Edit difference data:
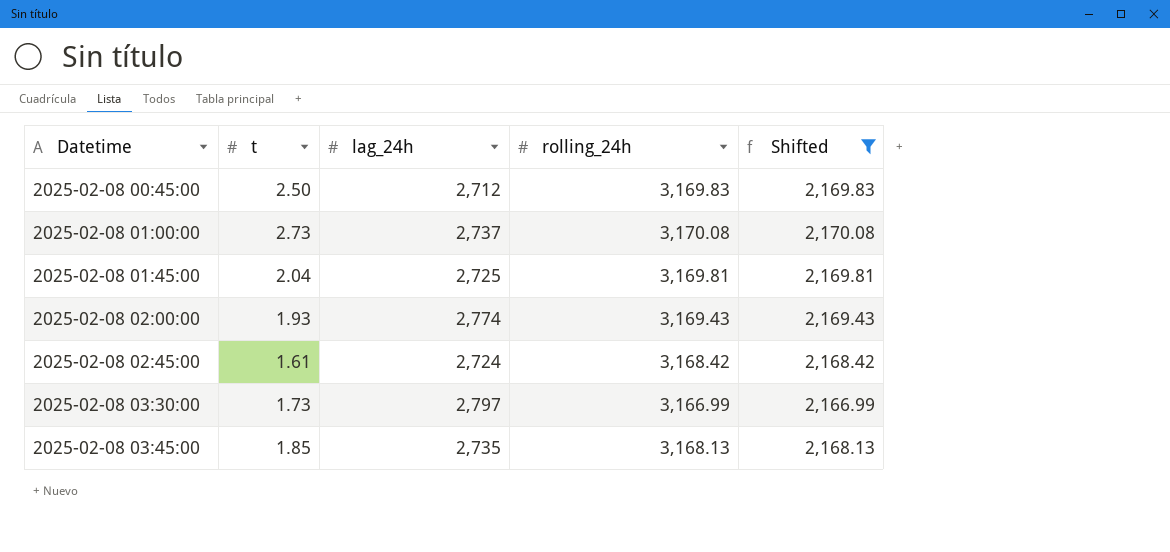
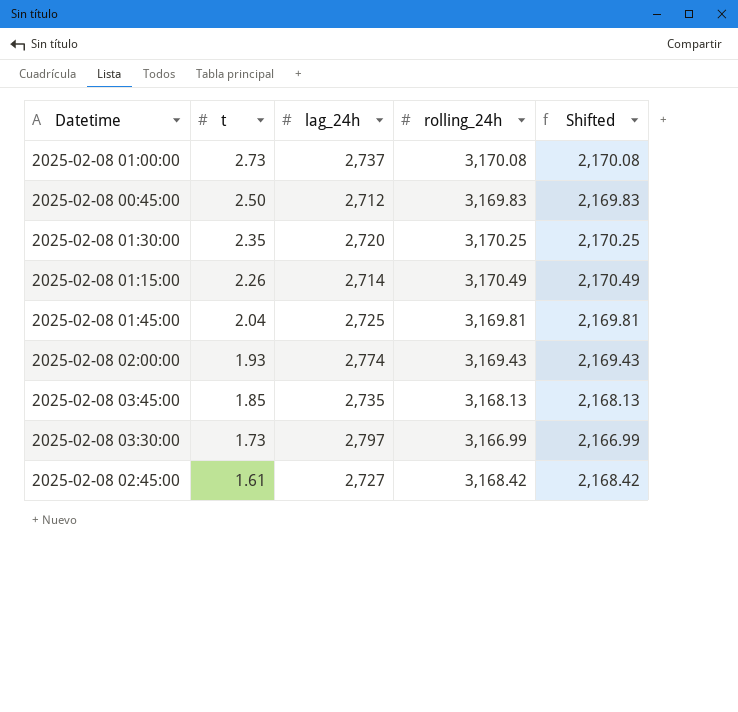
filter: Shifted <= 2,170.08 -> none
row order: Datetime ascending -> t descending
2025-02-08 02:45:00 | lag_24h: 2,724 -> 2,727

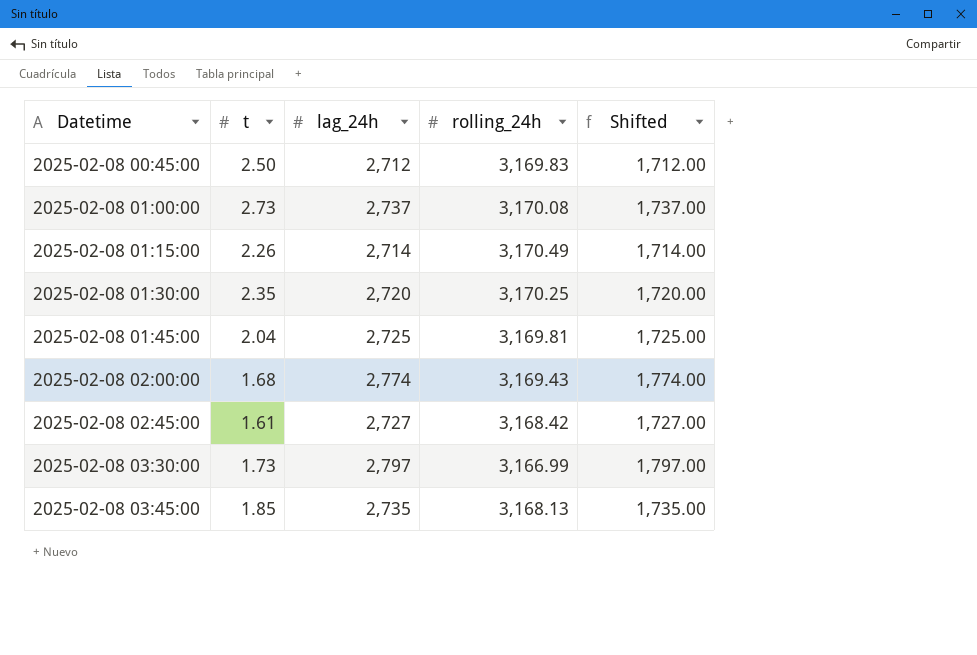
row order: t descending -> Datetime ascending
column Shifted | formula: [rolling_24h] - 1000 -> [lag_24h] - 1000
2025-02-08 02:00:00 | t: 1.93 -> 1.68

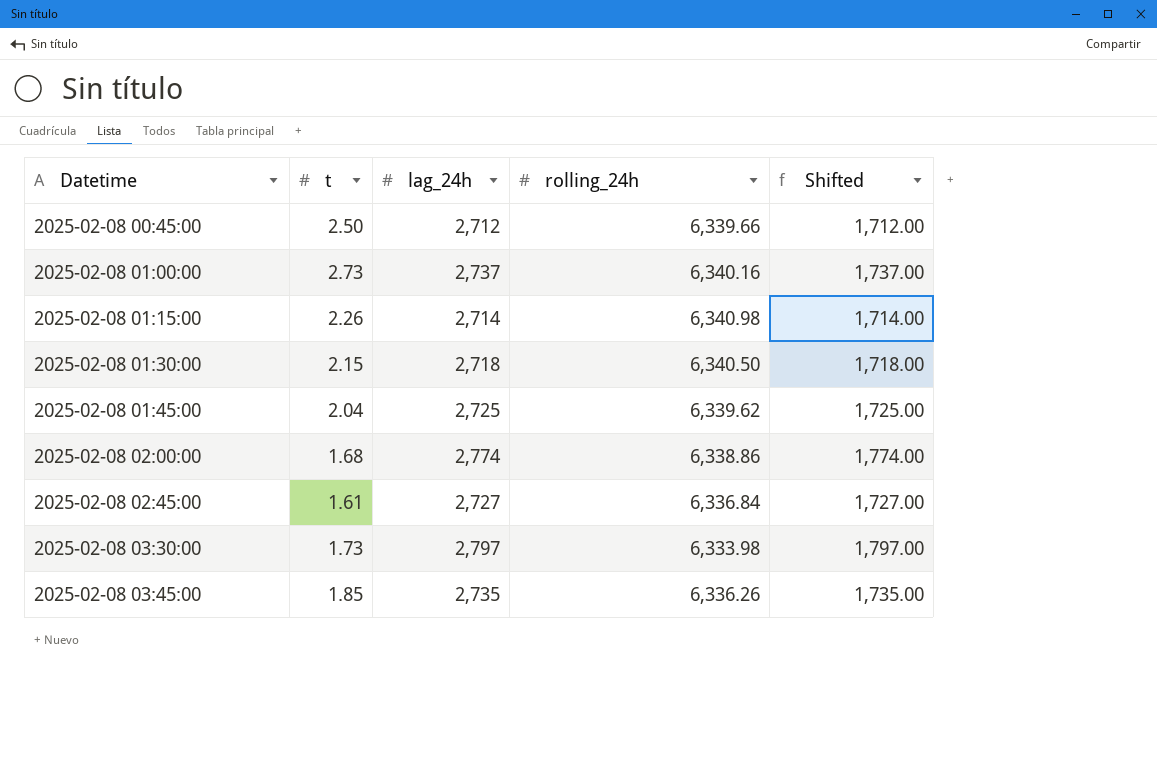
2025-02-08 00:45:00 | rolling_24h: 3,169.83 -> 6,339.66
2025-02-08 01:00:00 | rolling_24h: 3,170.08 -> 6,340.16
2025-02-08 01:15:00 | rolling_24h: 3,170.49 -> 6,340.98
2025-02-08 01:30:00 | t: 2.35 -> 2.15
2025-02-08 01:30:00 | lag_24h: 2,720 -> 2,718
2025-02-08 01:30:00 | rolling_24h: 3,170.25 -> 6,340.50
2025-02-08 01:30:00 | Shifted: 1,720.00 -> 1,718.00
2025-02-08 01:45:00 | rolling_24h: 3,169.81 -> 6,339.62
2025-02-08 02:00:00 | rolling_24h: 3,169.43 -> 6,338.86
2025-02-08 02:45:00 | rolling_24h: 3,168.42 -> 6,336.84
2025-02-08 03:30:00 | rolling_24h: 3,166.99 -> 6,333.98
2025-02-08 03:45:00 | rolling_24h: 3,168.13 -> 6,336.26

---

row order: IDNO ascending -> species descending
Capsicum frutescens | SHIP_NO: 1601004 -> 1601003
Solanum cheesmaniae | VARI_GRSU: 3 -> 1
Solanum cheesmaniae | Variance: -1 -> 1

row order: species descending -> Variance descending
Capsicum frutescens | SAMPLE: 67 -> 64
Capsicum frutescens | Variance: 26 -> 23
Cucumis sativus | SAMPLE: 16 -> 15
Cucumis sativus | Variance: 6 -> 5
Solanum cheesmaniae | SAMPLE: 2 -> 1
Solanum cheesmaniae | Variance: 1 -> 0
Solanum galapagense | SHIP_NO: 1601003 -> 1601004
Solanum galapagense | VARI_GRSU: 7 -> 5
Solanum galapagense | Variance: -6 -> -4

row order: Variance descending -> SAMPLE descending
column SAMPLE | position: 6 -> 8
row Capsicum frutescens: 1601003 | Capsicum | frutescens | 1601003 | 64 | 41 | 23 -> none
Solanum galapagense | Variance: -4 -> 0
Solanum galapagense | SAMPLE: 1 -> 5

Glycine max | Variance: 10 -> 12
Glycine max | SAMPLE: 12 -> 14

### Exercise prompt
What you give back should be exactly the lines of the data above from the line with "Solanum galapagense | VARI_GRSU: 7 -> 5" through the line with "Glycine max | SAMPLE: 12 -> 14", both of those included, and nothing more.

### Written answer
Solanum galapagense | VARI_GRSU: 7 -> 5
Solanum galapagense | Variance: -6 -> -4

row order: Variance descending -> SAMPLE descending
column SAMPLE | position: 6 -> 8
row Capsicum frutescens: 1601003 | Capsicum | frutescens | 1601003 | 64 | 41 | 23 -> none
Solanum galapagense | Variance: -4 -> 0
Solanum galapagense | SAMPLE: 1 -> 5

Glycine max | Variance: 10 -> 12
Glycine max | SAMPLE: 12 -> 14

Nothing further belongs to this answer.